JOVITA*

Es imposible que jugando con un diminuto dado siempre me resulte el número tres, que además tenga tres hijos, tres pelos saliendo de mi nariz y tres dedos en uno de mis pies, ¡ah! y estamos en el año 3003. Coincidentemente a todo ello nada me resulta más difícil que caminar a mi vieja y enferma edad de 83 años por una infinita pampa sólo por agua. Si Jovita estuviera viva mis días serían gloriosos y valdría casi la pena aquel recorrido; ella fue metafóricamente, la gota que jamás derramaría el vaso, pues se aseguraría siempre que no estuviese del todo lleno, así me calmaba ella. Nunca estuvimos casados ni pretendimos estarlo, nuestra relación era de hormigaz, cuidábamos uno del otro, trabajabamos arduamente para resguardarnos de comida en invierno y de vez en cuando solíamos bailar desnudos dentro de un lago, ella decía que nada la hacía más feliz que flotar en esas silenciosas aguas, y a mí porsupuesto nada me hacía más feliz que verla sonreír.

El día que decidió irse estaba sentada frente a nuestro lago con un floreado y bello vestido, ella bordeaba ya los 73 y jamás la ví más hermosa que ese mágico día, recuerdo que por primera vez la sentí más mía que siempre, no dudé en abrazarla, decirle una vez más: Te amo Jovita nubecita, y besar sus blancas manos. "Jovita nubecita", así me gustaba llamarla. Muchas tardes, primaverales sobretodo, nos acostábamos en el vasto campo alrededor de multicolores flores y observábamos las nubes, dándole múltiples formas y rostros, inventábamos cuentos a partir de ellos e imaginábamos ser sus dueños, pasábamos horas platicando hasta quedar allí dormidos, era impresionante como sus canas contrastaban tan bien con los colores del arcoiris, mientras éste aparecía me era difícil dormir, pues quedaba maravillado al verla tan perfectamente dibujada por los rayos del sol.

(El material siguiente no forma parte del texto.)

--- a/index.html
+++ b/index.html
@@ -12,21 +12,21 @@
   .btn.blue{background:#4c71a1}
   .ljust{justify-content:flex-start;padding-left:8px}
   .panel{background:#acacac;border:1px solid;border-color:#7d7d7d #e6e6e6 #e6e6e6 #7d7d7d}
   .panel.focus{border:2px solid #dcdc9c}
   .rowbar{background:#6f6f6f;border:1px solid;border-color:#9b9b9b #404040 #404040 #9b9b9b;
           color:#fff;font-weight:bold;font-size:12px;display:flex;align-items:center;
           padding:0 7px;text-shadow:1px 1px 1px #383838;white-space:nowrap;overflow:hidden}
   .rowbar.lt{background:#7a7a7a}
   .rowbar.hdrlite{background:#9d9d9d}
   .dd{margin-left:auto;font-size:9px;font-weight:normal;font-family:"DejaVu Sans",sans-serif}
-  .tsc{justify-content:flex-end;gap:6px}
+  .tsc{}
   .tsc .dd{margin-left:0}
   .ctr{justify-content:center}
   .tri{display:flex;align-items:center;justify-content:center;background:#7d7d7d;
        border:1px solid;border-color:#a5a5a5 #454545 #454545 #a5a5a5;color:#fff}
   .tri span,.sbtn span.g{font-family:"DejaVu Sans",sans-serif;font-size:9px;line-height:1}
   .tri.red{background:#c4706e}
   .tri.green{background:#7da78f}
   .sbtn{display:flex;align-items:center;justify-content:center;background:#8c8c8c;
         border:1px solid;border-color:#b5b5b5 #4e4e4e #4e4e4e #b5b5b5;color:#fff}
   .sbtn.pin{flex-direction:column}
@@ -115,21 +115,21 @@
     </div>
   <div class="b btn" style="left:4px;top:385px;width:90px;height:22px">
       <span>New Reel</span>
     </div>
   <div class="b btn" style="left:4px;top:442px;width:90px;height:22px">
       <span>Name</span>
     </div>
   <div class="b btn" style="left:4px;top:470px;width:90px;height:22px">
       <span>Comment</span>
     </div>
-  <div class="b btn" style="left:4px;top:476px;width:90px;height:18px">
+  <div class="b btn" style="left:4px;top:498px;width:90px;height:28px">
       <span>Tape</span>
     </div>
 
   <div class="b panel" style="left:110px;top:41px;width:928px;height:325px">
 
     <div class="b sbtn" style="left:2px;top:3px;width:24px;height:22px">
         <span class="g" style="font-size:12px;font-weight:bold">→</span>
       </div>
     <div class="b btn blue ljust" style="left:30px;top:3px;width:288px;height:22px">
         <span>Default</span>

Si de algo me arrepiento fue no haberle dado hijos, aunque no lo demostraba sentía que como toda mujer ella deseba realizarse como madre. Me siento culpable, tal vez en otra vida, si no fueramos almas gemelas se los hubiese podido regalar, pero como ya dije antes, nuestra relación no iba más allá que la de una hormiga. Perdóname.

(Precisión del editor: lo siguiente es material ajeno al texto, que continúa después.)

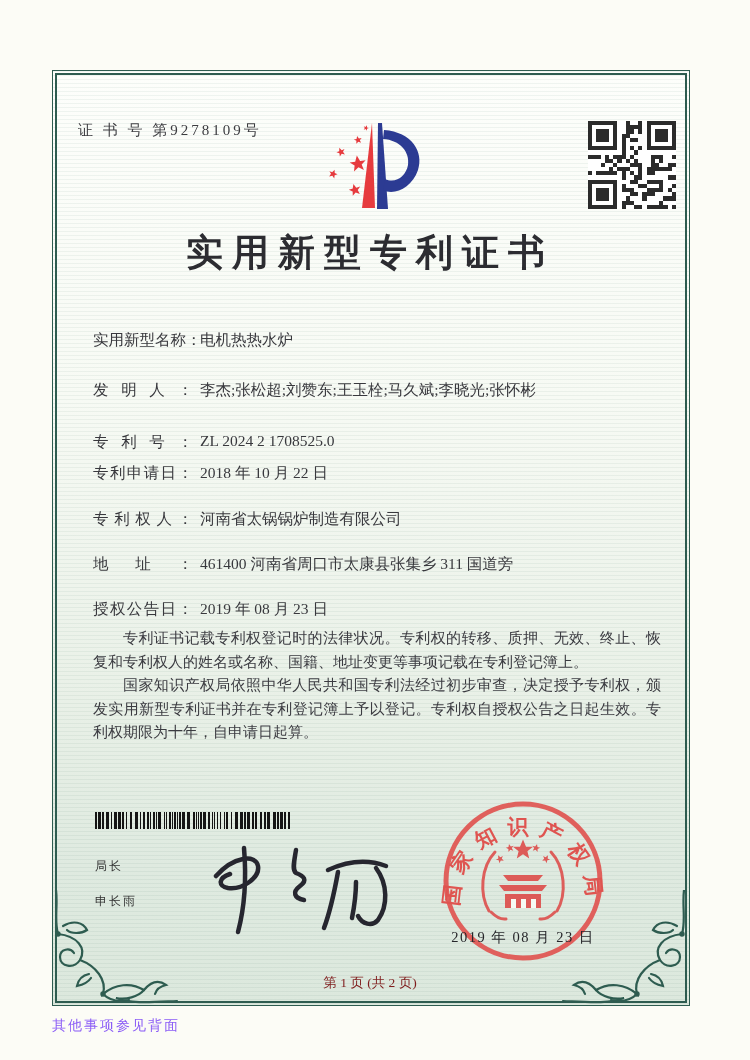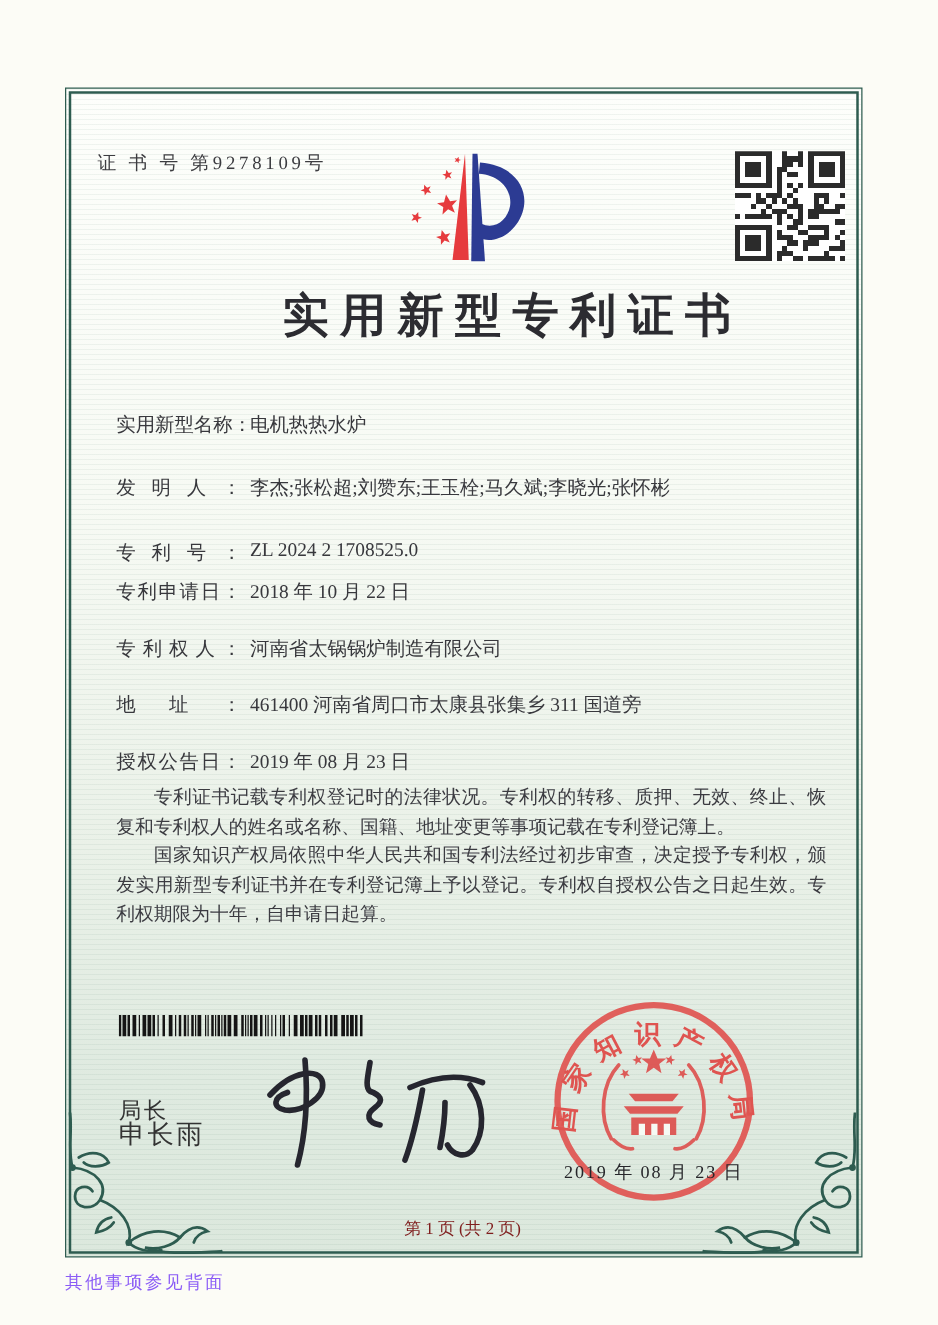--- a/index.html
+++ b/index.html
@@ -20,40 +20,40 @@
   }
   .frame-inner{
     position:absolute;left:2px;top:2px;right:2px;bottom:2px;
     border:2px solid #2e5c50;
   }
   .cert-no{
     left:78px;top:121px;font-size:15px;letter-spacing:3px;color:#3c3c40;
   }
   .title{
     left:52px;top:228px;width:636px;text-align:center;
-    font-size:37px;font-weight:bold;letter-spacing:9px;color:#2c2c31;padding-left:40px;
+    font-size:37px;font-weight:bold;letter-spacing:9px;color:#2c2c31;
   }
   .fields{left:93px;top:330px;width:575px;font-size:15.5px;color:#38383d;}
   .f-row{position:absolute;left:0;white-space:nowrap;}
   .f-label{
     display:inline-block;width:100px;
     text-align:justify;text-align-last:justify;
     -moz-text-align-last:justify;vertical-align:top;
   }
   .f-value{margin-left:7px;display:inline-block;vertical-align:top;}
   .f-value2{margin-left:107px;margin-top:4px;}
   .grant-pair{position:absolute;left:282px;top:0;white-space:nowrap;}
   .body-text{
     left:93px;top:627px;width:568px;font-size:15px;line-height:23.5px;
     text-align:justify;color:#3b3b41;
   }
   .body-text p{margin:0;text-indent:2em;}
-  .director-label{left:95px;top:876px;font-size:18px;letter-spacing:2px;
+  .director-label{left:95px;top:858px;font-size:12px;letter-spacing:2px;
     font-family:"Liberation Sans","DejaVu Sans",sans-serif;color:#333;text-align:center;}
-  .director-name{left:95px;top:893px;font-size:21px;letter-spacing:2px;
+  .director-name{left:95px;top:893px;font-size:12px;letter-spacing:2px;
     font-family:Liberation Mono, monospace;color:#333;}
   .page-no{left:52px;top:974px;width:636px;text-align:center;font-size:13.5px;color:#7f1d1d;}
   .back-note{left:52px;top:1017px;width:636px;text-align:left;font-size:14px;color:#8b5cf6;letter-spacing:2px;}
   svg{display:block;}
 </style>
 </head>
 <body>
 
 <div class="abs frame">
   <div class="frame-inner"></div>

Ahora que no estás, quedé relativamente solo, porque de alguna forma me acompañan mis tres hijos: nostalgia, soledad y cansancio. El dado de los años me augura que en tres días me iré, ¿a dónde?, espero que a tu lado en una nubecita. Esperaré entonces entusiasta el tres de marzo mientras vuelvo a traer agua para mantener vivo nuestro lago Jovita, mi nubecita algodonada. Aguárdame, ya subiré, no quiero parecer un loco que habla con las nubes.